Una vez adoptada esta postura, debemos contraer los músculos pélvicos, notas como se elevan. Un truco imagina que estás miccionando y quieres detener el hilo de orina. Inhala aire en tus pulmones y al exhalar contrae estos músculos durante unos 4 o 5 segundos y después hay que relajarlos durante el doble de tiempo. No te olvides de respirar. Debes repetir estas contracciones y relajaciones varias veces, pero descansa entre cada repetición. A medida que vayas practicando, puedes elevar el tiempo de contracción. A mayor fortaleza de los músculos del suelo pélvico más tiempo podrás contraerlos.
Otro de los ejercicios de Kegel consiste en contraer y relajar los músculos pélvicos de forma rápida durante al menos dos minutos. Repite esta pauta varias veces al día. No te olvides de respirar.

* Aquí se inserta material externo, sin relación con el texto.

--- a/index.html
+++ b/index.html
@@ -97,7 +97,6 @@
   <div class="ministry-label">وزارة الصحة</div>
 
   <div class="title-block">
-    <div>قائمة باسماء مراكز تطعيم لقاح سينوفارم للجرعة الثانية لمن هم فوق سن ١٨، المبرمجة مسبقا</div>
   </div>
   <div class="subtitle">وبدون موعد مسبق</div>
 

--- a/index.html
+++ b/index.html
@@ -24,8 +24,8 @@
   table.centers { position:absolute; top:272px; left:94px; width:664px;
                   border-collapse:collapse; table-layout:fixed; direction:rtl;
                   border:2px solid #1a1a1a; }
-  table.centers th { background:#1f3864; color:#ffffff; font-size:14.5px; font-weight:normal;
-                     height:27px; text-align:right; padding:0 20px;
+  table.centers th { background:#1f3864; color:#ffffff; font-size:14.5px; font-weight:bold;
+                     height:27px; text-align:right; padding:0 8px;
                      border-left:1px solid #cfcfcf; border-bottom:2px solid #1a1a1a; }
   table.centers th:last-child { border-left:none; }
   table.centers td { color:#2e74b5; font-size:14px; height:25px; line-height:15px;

Un tercer ejercicio de Kegel consiste en contraer los músculos de los tres orificios de la zona perineal. Comenzaremos contrayendo la uretra, seguido de la vagina y por último el ano. Una vez contraídos los relajamos en orden inverso: ano, vagina y uretra.

Un cuarto ejercicio consiste en contraer gradualmente los músculos de la zona vaginal. Es como si estuvieras subiendo un ascensor y se parase en cada piso un segundo o dos.

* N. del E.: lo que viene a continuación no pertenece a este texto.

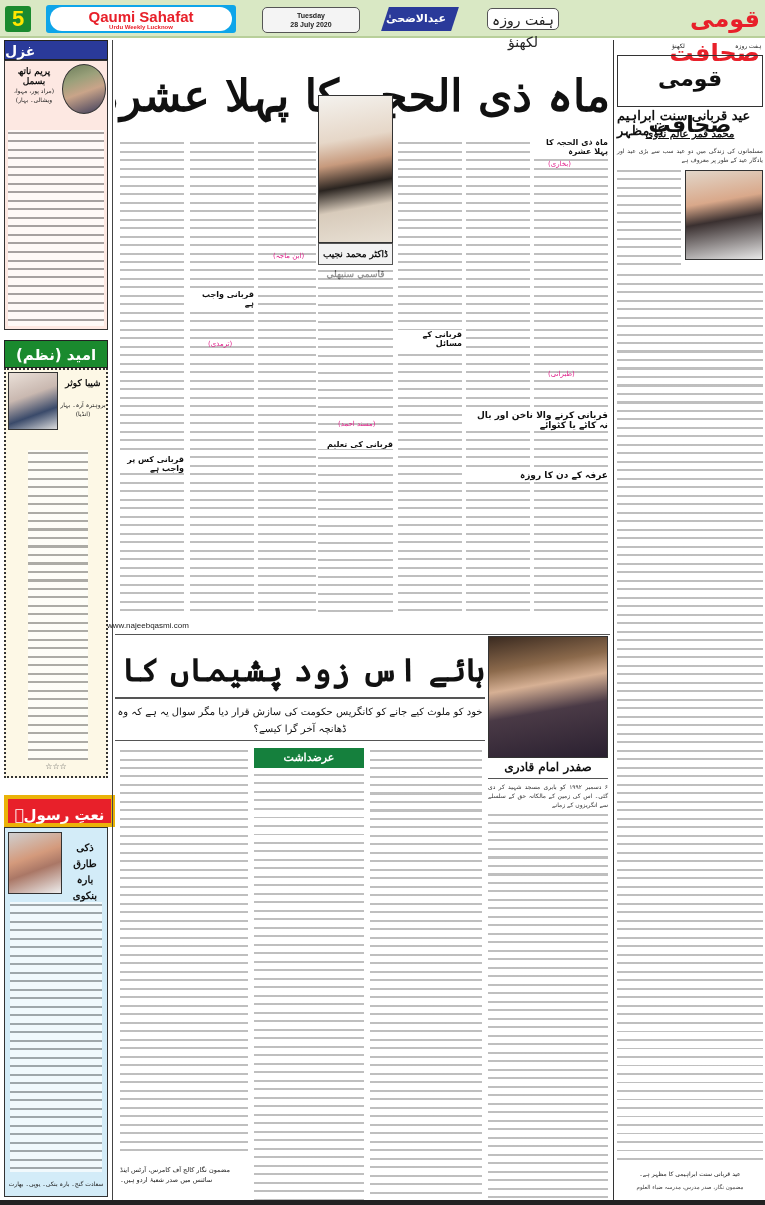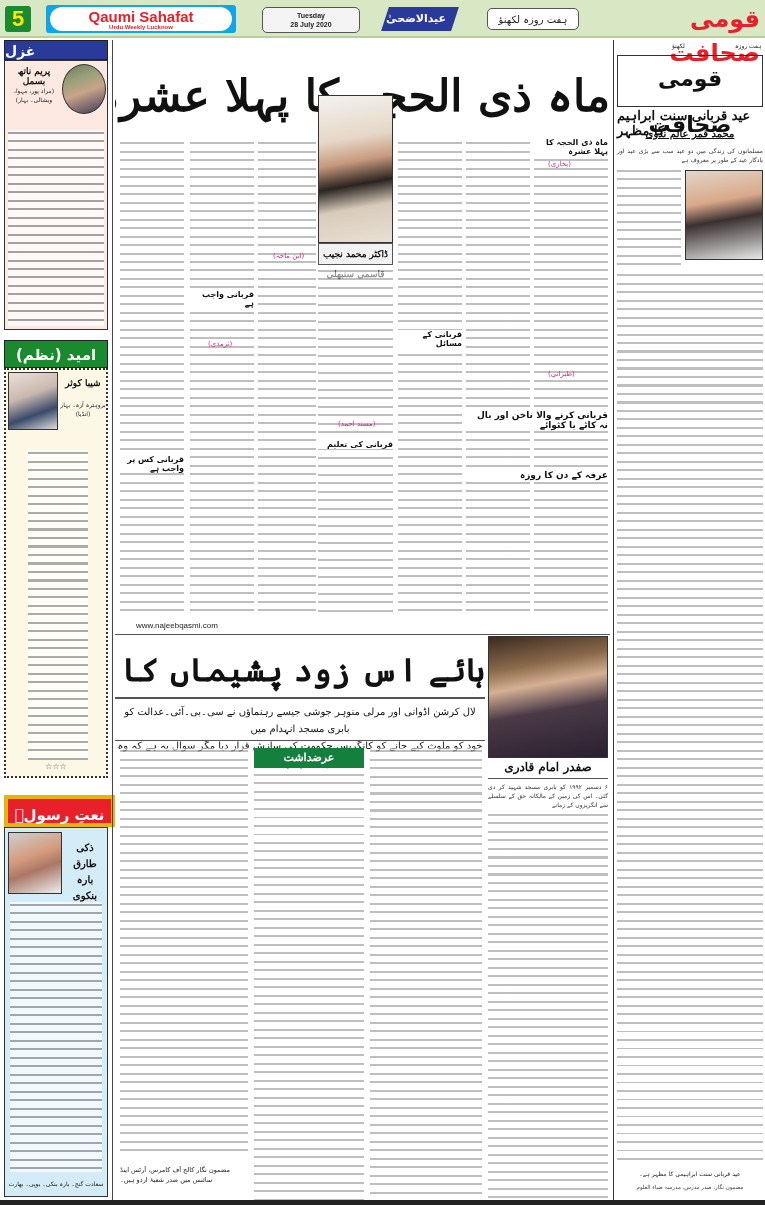--- a/index.html
+++ b/index.html
@@ -18,7 +18,7 @@
     .dateline { left: 262px; top: 7px; width: 98px; height: 26px; background: #f4f4f4; border: 1px solid #555; border-radius: 5px; text-align: center; font: bold 7px "Liberation Sans", sans-serif; color: #222; padding-top: 3px; line-height: 9px; }
     .eid-tag { left: 385px; top: 7px; width: 70px; height: 24px; background: #2a3a9a; color: #fff; font: bold 11px "DejaVu Sans", sans-serif; text-align: center; line-height: 24px; transform: skewX(-18deg); }
     .eid-tag span { display: inline-block; transform: skewX(18deg); }
-    .weekly-tag { left: 487px; top: 8px; width: 92px; height: 22px; background: #fff; border: 1px solid #555; border-radius: 5px; font-size: 10px; text-align: center; line-height: 22px; color: #222; }
+    .weekly-tag { left: 487px; top: 8px; width: 72px; height: 22px; background: #fff; border: 1px solid #555; border-radius: 5px; font-size: 14px; text-align: center; line-height: 22px; color: #222; }
     .brand-ur { left: 600px; top: 2px; width: 160px; height: 34px; color: #e8202a; font: bold 24px "DejaVu Sans", sans-serif; text-align: right; direction: rtl; line-height: 34px; }
 
     

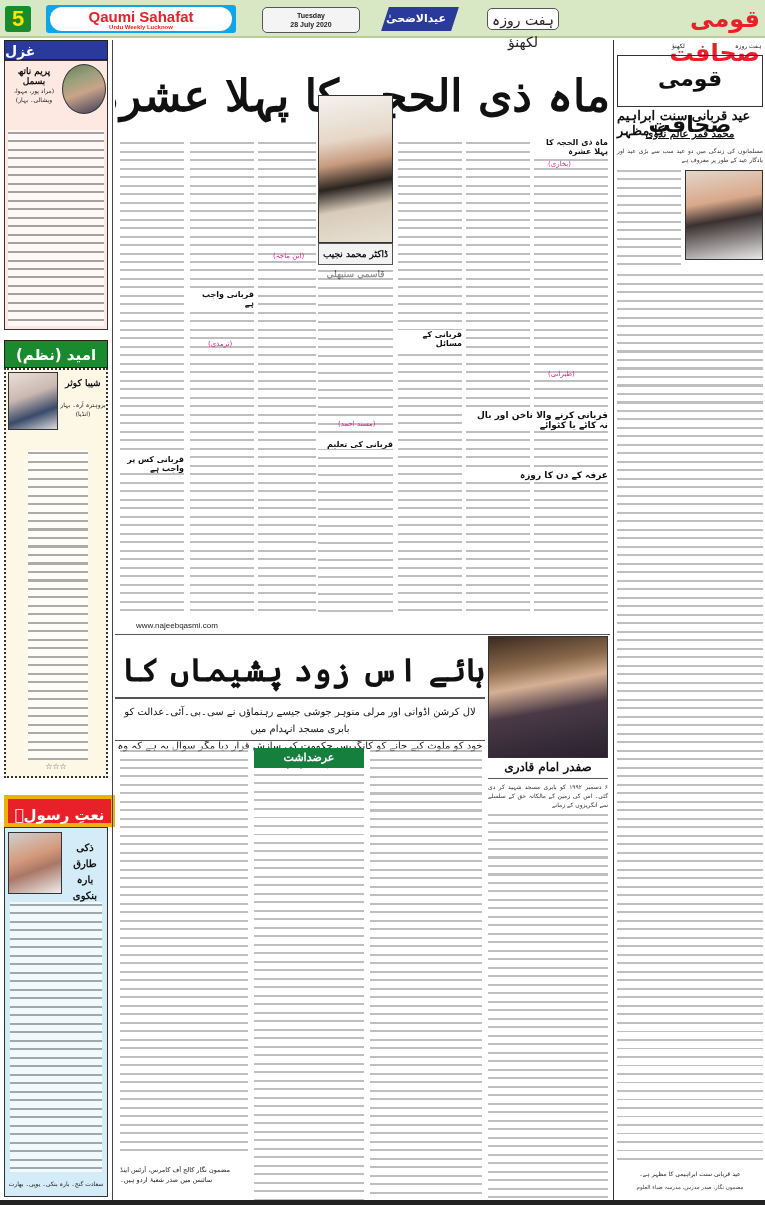--- a/index.html
+++ b/index.html
@@ -58,7 +58,7 @@
     .hr { background: #555; height: 2px; }
     .deck { left: 115px; top: 703px; width: 370px; font: 10px "DejaVu Serif", serif; direction: rtl; text-align: center; color: #111; line-height: 17px; }
     .arzdasht { left: 254px; top: 748px; width: 110px; height: 20px; background: #15803d; color: #fff; font: bold 11px "DejaVu Serif", serif; text-align: center; line-height: 20px; direction: rtl; }
-    .url { left: 136px; top: 621px; font: 8px "Liberation Sans", sans-serif; color: #222; }
+    .url { left: 107px; top: 621px; font: 8px "Liberation Sans", sans-serif; color: #222; }
     .bottom-rule { left: 0; top: 1200px; width: 765px; height: 5px; background: #222; }
     .vrule { background: #444; width: 1px; }
   </style>

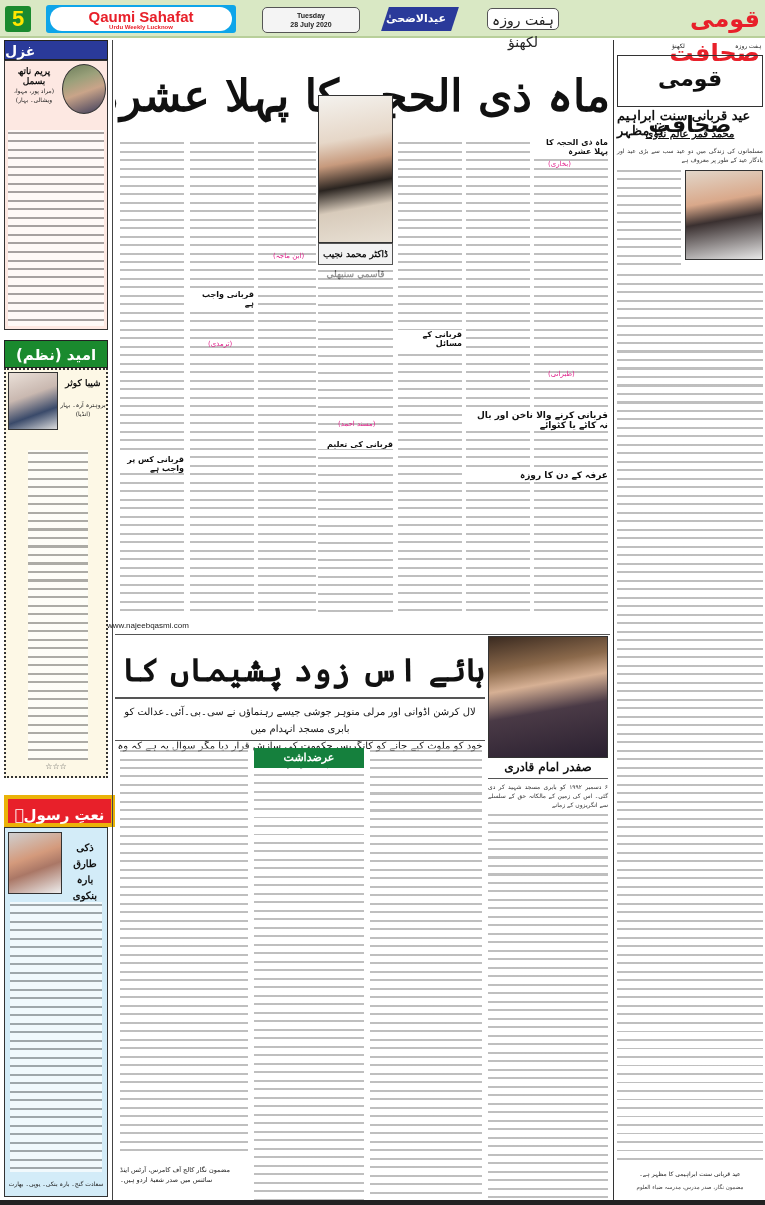--- a/index.html
+++ b/index.html
@@ -138,7 +138,6 @@
 <div class="abs headline2">ہائے اس زود پشیماں کا پشیماں ہونا!</div>
 <div class="abs hr" style="left:115px;top:697px;width:370px;"></div>
 <div class="abs deck">
-  <div>لال کرشن اڈوانی اور مرلی منوہر جوشی جیسے رہنماؤں نے سی۔بی۔آئی۔عدالت کو بابری مسجد انہدام میں</div>
   <div>خود کو ملوث کیے جانے کو کانگریس حکومت کی سازش قرار دیا مگر سوال یہ ہے کہ وہ ڈھانچہ آخر گرا کیسے؟</div>
 </div>
 <div class="abs hr" style="left:115px;top:740px;width:370px;height:1px;"></div>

Puedes ayudarte de elementos como bolas chinas o conos vaginales para que el ejercicio tenga mayores beneficios. Al introducirlos en tu vagina, la fuerza de la gravedad hace que vayan hacia abajo, se trata de contraer la musculatura para evitar que caigan. De este modo también te aseguras de estar ejercitando los músculos correctos.

• Gimnasia hipopresiva
Otra forma de fortalecer nuestro suelo pélvico es mediante la gimnasia hipopresiva. Este tipo de ejercicios se realiza en apnea respiratoria. Aguantando la respiración.
En este post anterior podéis leer sus consejos de cómo, quién y qué supone la práctica de la gimnasia hipopresiva. Lo más importante es aprender la respiración hipopresiva y la aspiración diafragmática.